À environ 380 000 kilomètres de la Terre, la Lune est une étape intermédiaire entre l’orbite basse de la station spatiale, à 400 kilomètres, et le grand saut vers Mars, à plus de 225 millions de kilomètres en moyenne.
L’intérêt pour la Lune, outre une meilleure connaissance scientifique de notre satellite, c’est aussi d’en faire une base d’essais au service de l’exploration spatiale, pour tester par exemple nos capacités à séjourner loin de la Terre et accroitre notre autonomie, ou pour comprendre comment utiliser certaines ressources pour lancer des expéditions plus lointaines. Européens, Chinois, Américains, ont de tels projets de bases lunaires.
La France a une grande tradition de coopération spatiale.
- Responsable programme Exploration et vol habité du CNES
Comment la France y contribue-t-elle ?
Le Centre national d'études spatailes (CNES) et l’Institut de physique du globe vont ainsi envoyer un sismomètre [NDLR : appareil permettant de détecter les mouvements du sol] sur la face cachée de la Lune en 2025/2026 avec le programme CLPS (Commercial Lunar Payload Services) de la NASA.
Transcription
Le détecteur de Radon DORN à l'IRAP (Institut de recherche en astrophysique et planétologie).Nous contribuons également à la réalisation de deux des modules du « Gateway », la station spatiale lunaire, plus précisément le module pressurisé destiné à l’habitation par les astronautes et le module logistique et télécommunications.

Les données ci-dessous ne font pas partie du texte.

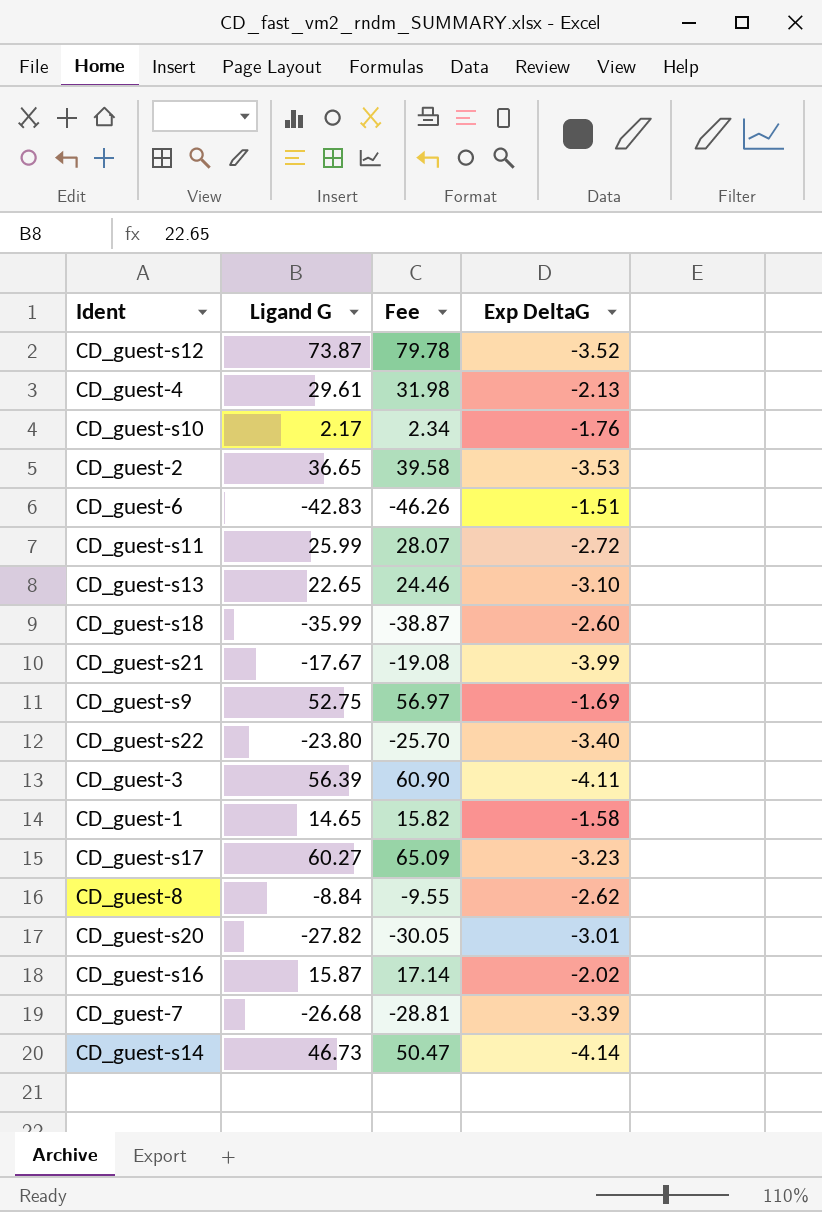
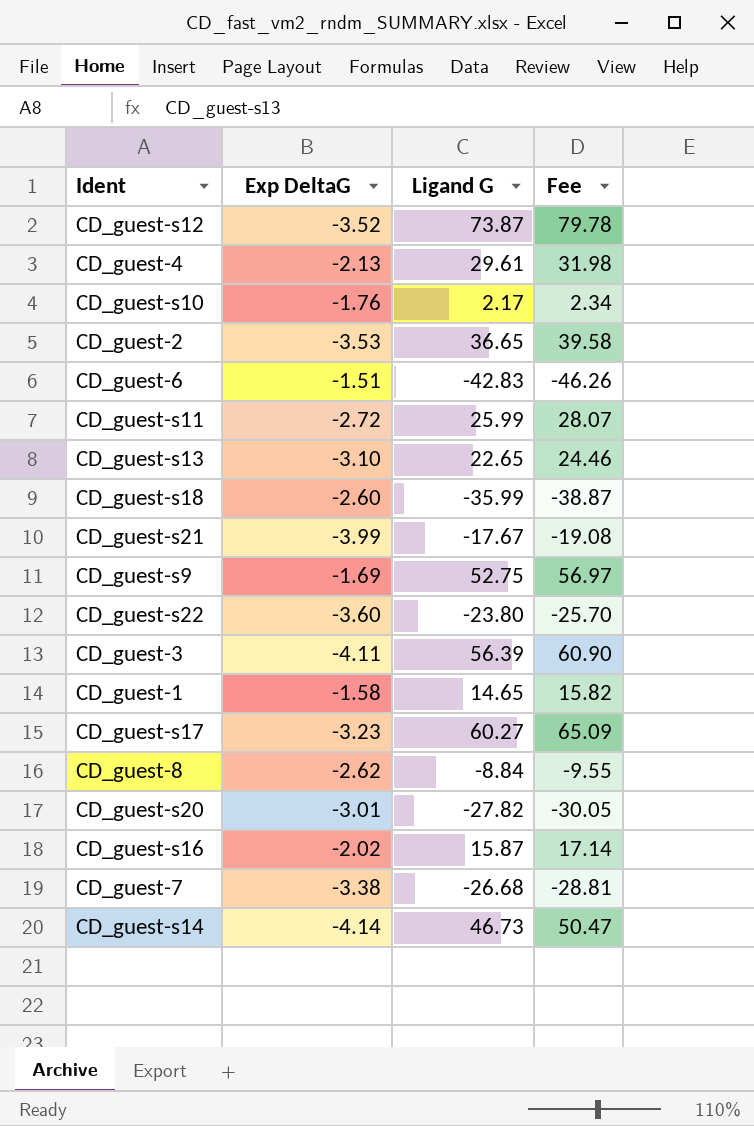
column Exp DeltaG | position: 4 -> 2
CD_guest-s22 | Exp DeltaG: -3.40 -> -3.60
CD_guest-7 | Exp DeltaG: -3.39 -> -3.38

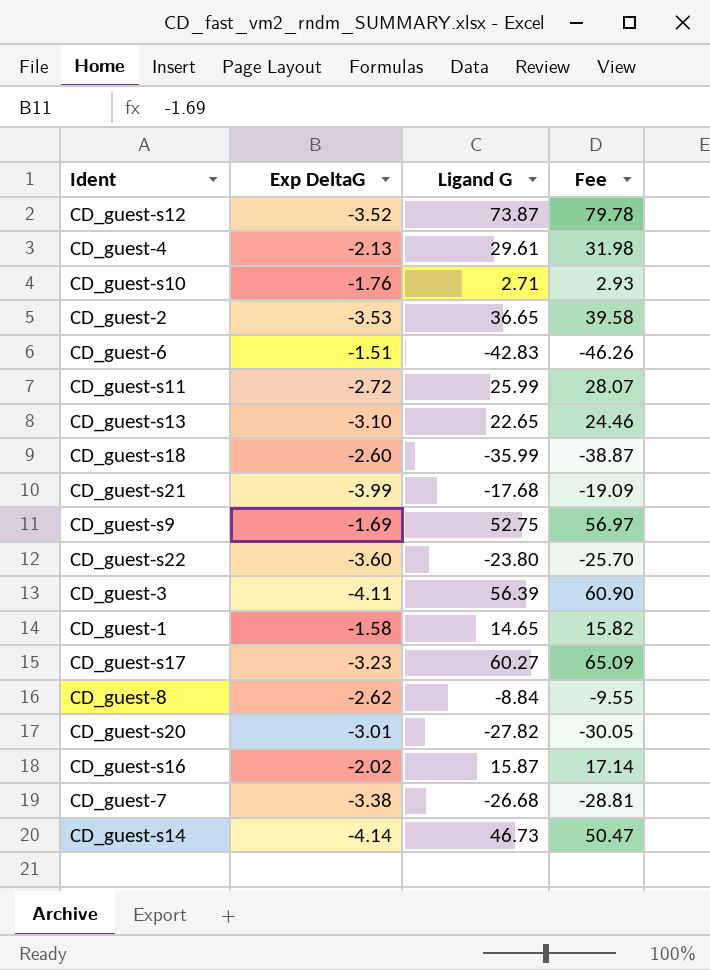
CD_guest-s10 | Ligand G: 2.17 -> 2.71
CD_guest-s10 | Fee: 2.34 -> 2.93
CD_guest-s21 | Ligand G: -17.67 -> -17.68
CD_guest-s21 | Fee: -19.08 -> -19.09

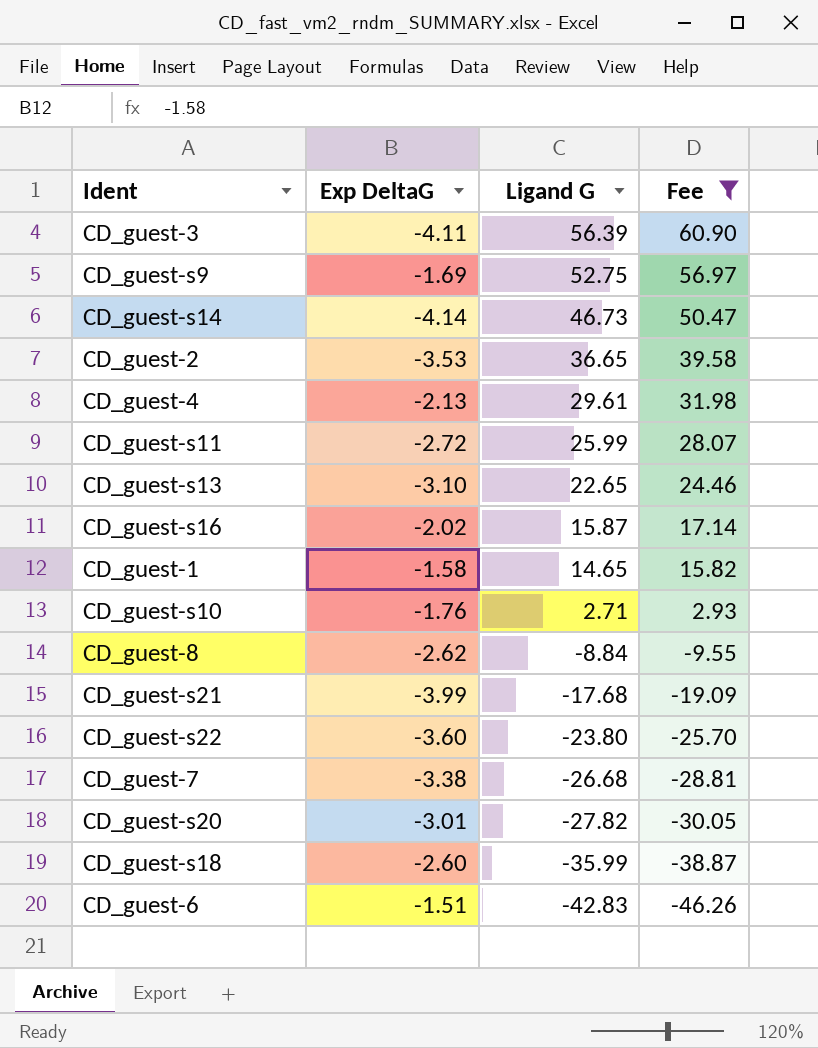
filter: none -> Fee <= 60.90
row order: none -> Ligand G descending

Qui seront les astronautes envoyés sur la Lune ?
Ce qui est certain, c’est qu’il y aura au moins trois astronautes européens dans le futur « Gateway » dont la construction commencera en 2025. Ils seront recrutés parmi les astronautes européens qui ont déjà volé dans la station spatiale internationale, comme Thomas Pesquet, ou qui s’apprêtent à le faire, comme Sophie Adenot.